La France, l’Italie, l’Espagne, les EU et quelques autres pays d’Europe n’ont pas su réagir correctement à cette épidémie et la récession provoquée par l’épidémie sera très difficile à encaisser ! Notre gouvernement, a été particulièrement médiocre en continuant, comme les précédents, à affaiblir notre système de santé et en n’anticipant pas l’épidémie, mais c’est l’idéologie de notre système de production/consommation qui est en cause. Les discours sur le collapsus, qui semblaient il y a peu n’être que des fantasmes d’ultra-écolos, deviennent crédibles après une simple épidémie. Compter sur le profit et la croissance pour construire le monde de demain est une impasse, surtout en ce qui concerne les enjeux environnementaux comme le changement climatique. Il faut donc impérativement changer de logique et plusieurs pistes sont possibles ; pas toutes réjouissantes.

  Un repli autoritaire et xénophobe sur les espaces nationaux.

  Un capitalisme étatique avec un fort contrôle social, inspiré des pays asiatiques.

  Le monde d’avant, mais beaucoup plus informatisé. Une post modernité où on ne se touche qu’exceptionnellement.

  Une rénovation des modèles sociaux-démocrates qui savent mieux responsabiliser les citoyens.

  Un ralentissement marqué de notre système productif en redéfinissant les besoins essentiels, en réinventant les circuits courts et en ne gardant de la mondialisation que les aspects positifs comme la mise en commun du savoir.
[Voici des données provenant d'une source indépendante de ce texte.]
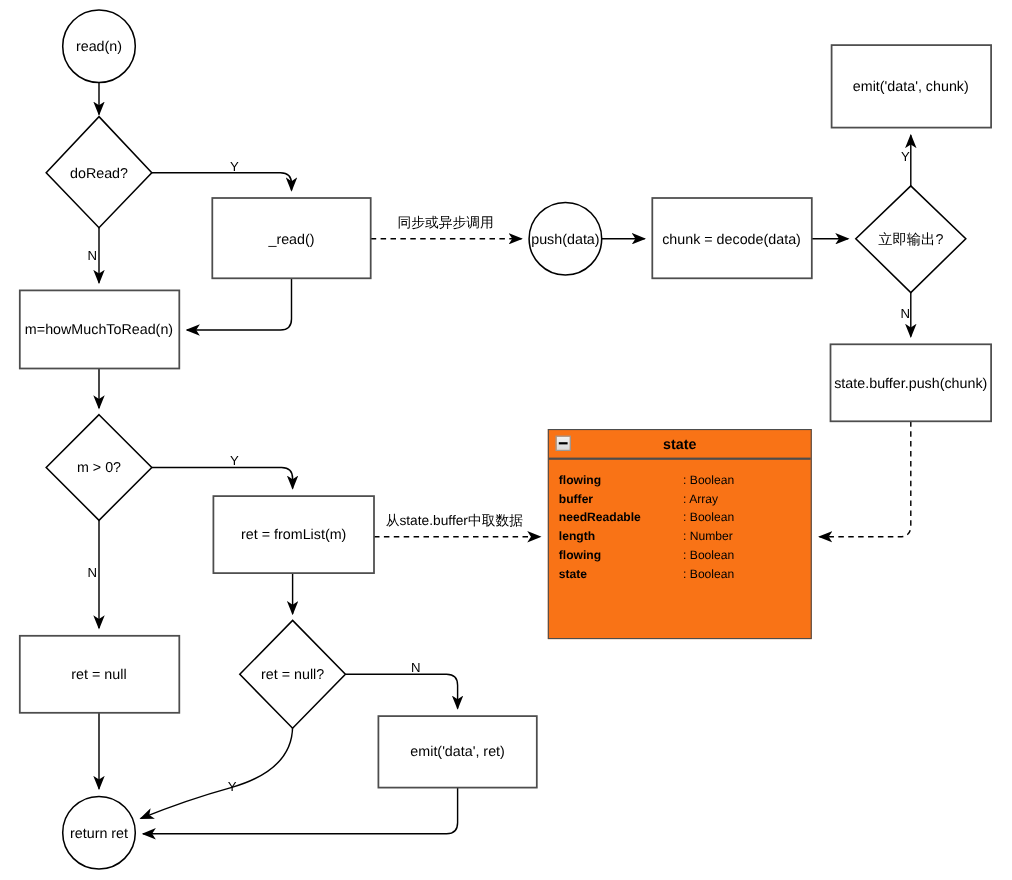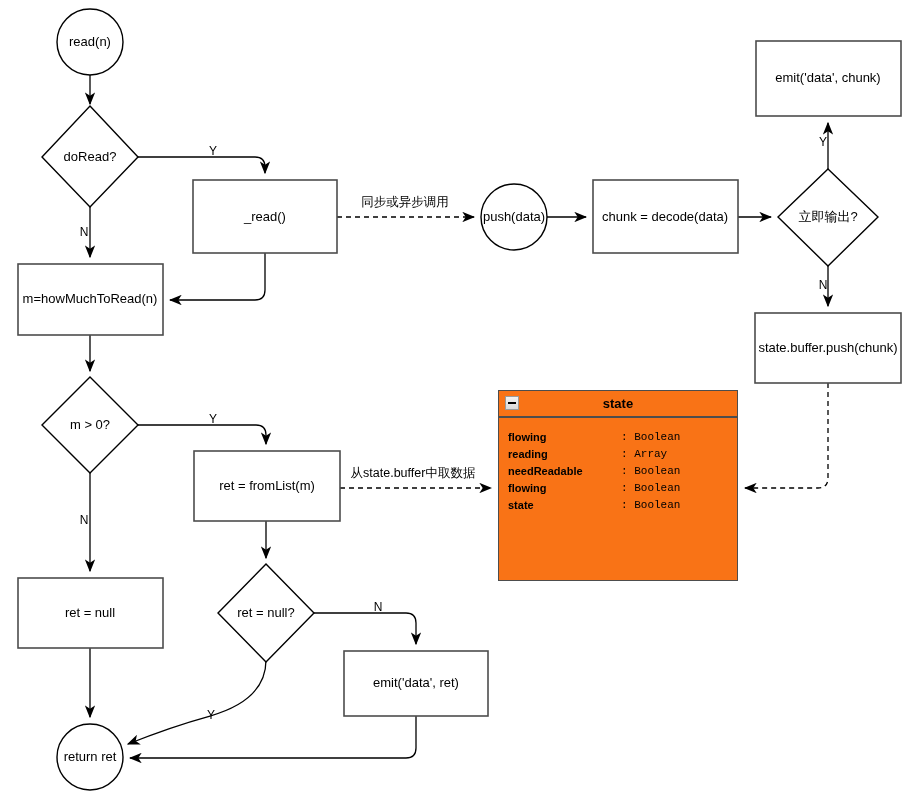": Boolean" .state-type { font-family: Liberation Mono, monospace -> none }
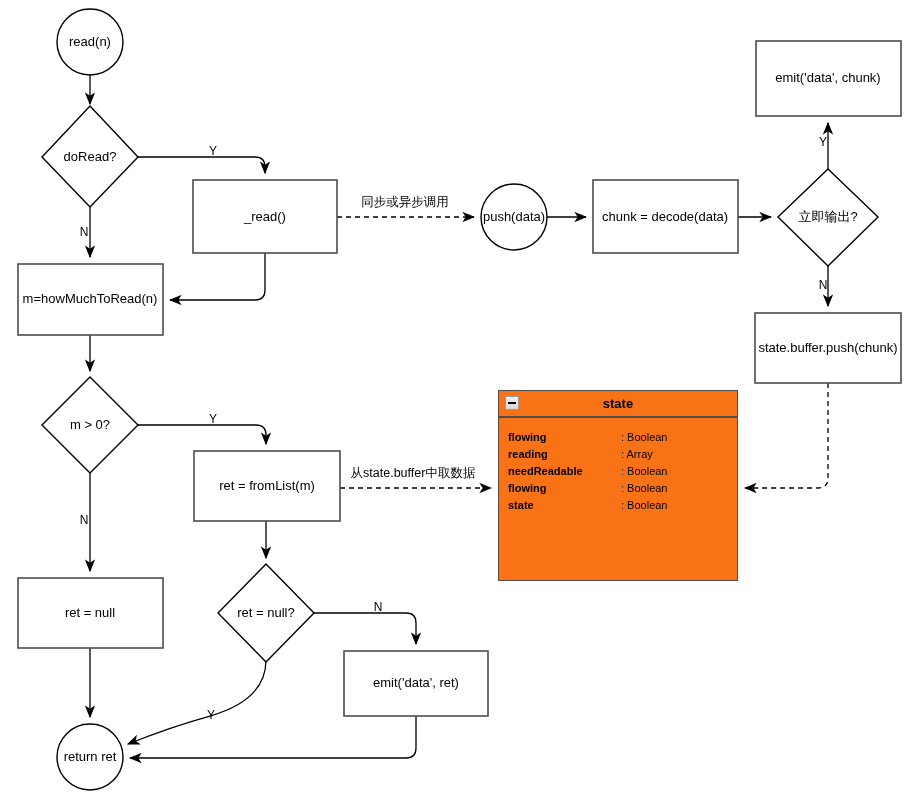"reading" span.state-key { text: reading -> buffer }
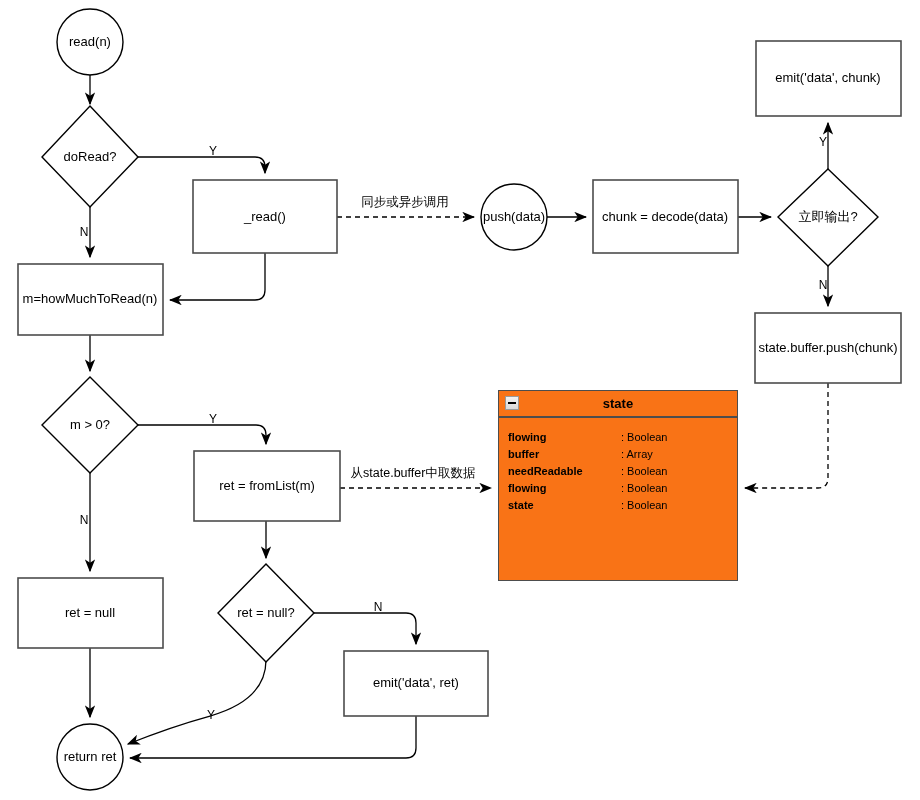"length" div.state-row { html: none -> <div> <span>length</span> <span>: Number</span> </div> }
Si l’idéologie néolibérale économiquement globalisée, que nous avons porté au pouvoir en 2017, a démontré son incapacité à gérer les grandes crises, le nationalisme autoritaire se porte hélas très bien. Les partisans d’un monde numérique sont aussi assez nombreux parmi les élites. Internet, la 5G, le télétravail et les réseaux sociaux peuvent effectivement apporter beaucoup, mais le risque d’une déshumanisation est bien réel. Les deux premières options ont le point commun de sacrifier la liberté, au nom de l’intérêt général et de l’efficacité. La numérisation peut avoir des effets positifs, mais celle organisée par les "GAFA" et utilisé actuellement par les pouvoirs en place reste inquiétante et demandera quoiqu’il arrive un combat politique pour ne pas aller vers un contrôle social accru par les politiques et les marchands. Il est difficile de croire à un avenir radieux suite à une prise de conscience salutaire de nos faiblesses.

La social-démocratie n’a pas encore fait la preuve de sa capacité à s’imposer comme une idéologie mondiale capable de surmonter les crises du futur. Peut être qu’en s’inspirant des expériences nouvelles qui émergent un peu partout, en affirmant avec plus de force la nécessité d’une distribution primaire équitable des richesses, plutôt que de trop compter sur des mécanismes de redistribution, la social-démocratie pourrait nous permettre de faire le deuil de l’idéal de consommation qui caractérise notre modernité.

Oui à la fin des certitudes qui nous ont conduits au bord du gouffre.